**What the task asks**
Would you copy out, exactly as written, each line from the one containing "map exists on" to the end of the records below?

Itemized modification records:

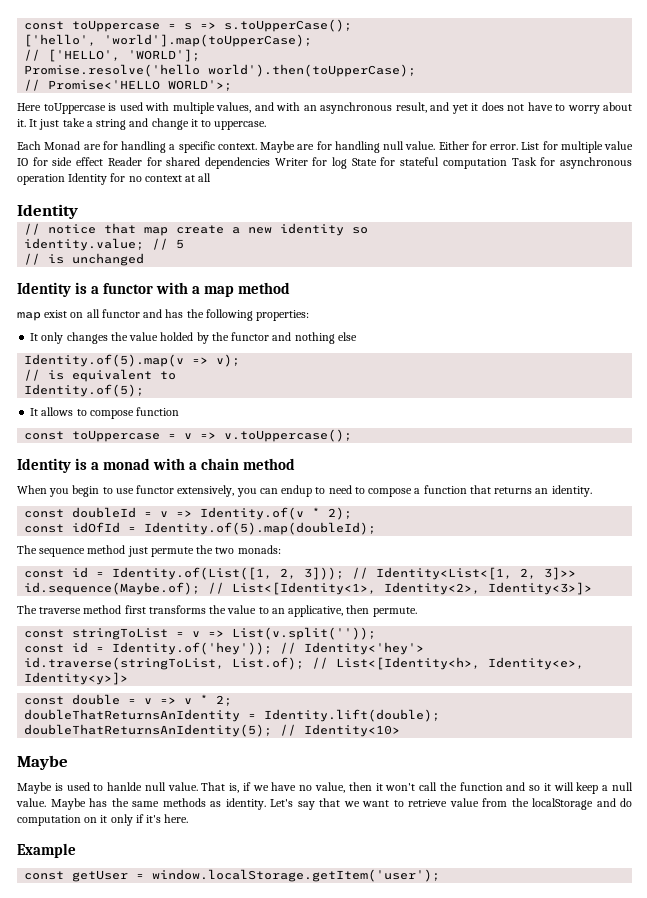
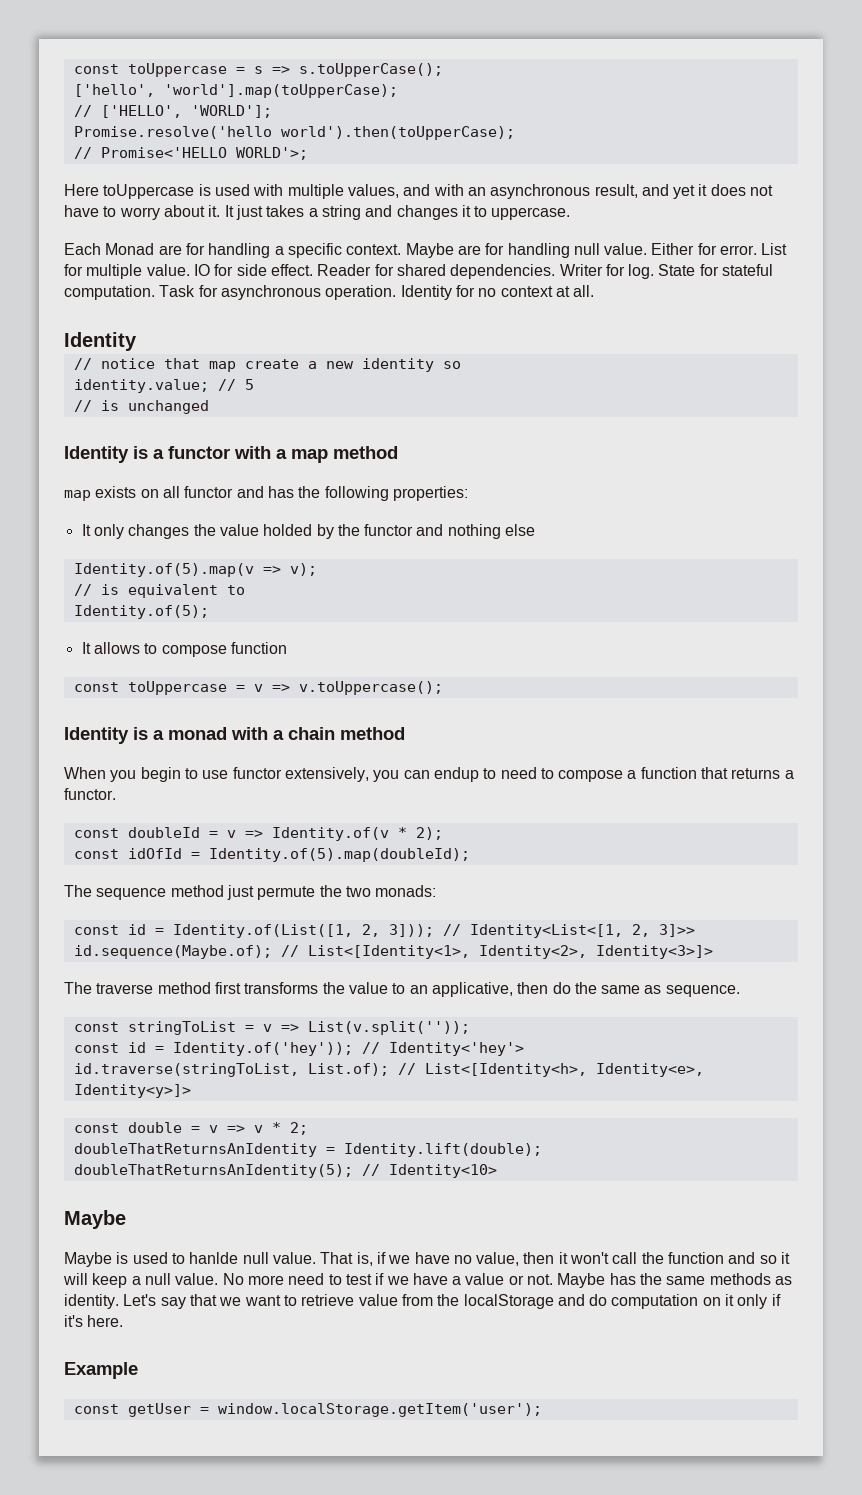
- It just take a string and change it to uppercase.
+ It just takes a string and changes it to uppercase.
- List for multiple value IO for side effect Reader for shared dependencies Writer for log State for stateful computation Task for asynchronous operation Identity for no context at all
+ List for multiple value. IO for side effect. Reader for shared dependencies. Writer for log. State for stateful computation. Task for asynchronous operation. Identity for no context at all.
- map exist on all functor and has the following properties:
+ map exists on all functor and has the following properties:
- When you begin to use functor extensively, you can endup to need to compose a function that returns an identity.
+ When you begin to use functor extensively, you can endup to need to compose a function that returns a functor.
- The traverse method first transforms the value to an applicative, then permute.
+ The traverse method first transforms the value to an applicative, then do the same as sequence.
+ No more need to test if we have a value or not.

**Reply to the task**
+ map exists on all functor and has the following properties:
- When you begin to use functor extensively, you can endup to need to compose a function that returns an identity.
+ When you begin to use functor extensively, you can endup to need to compose a function that returns a functor.
- The traverse method first transforms the value to an applicative, then permute.
+ The traverse method first transforms the value to an applicative, then do the same as sequence.
+ No more need to test if we have a value or not.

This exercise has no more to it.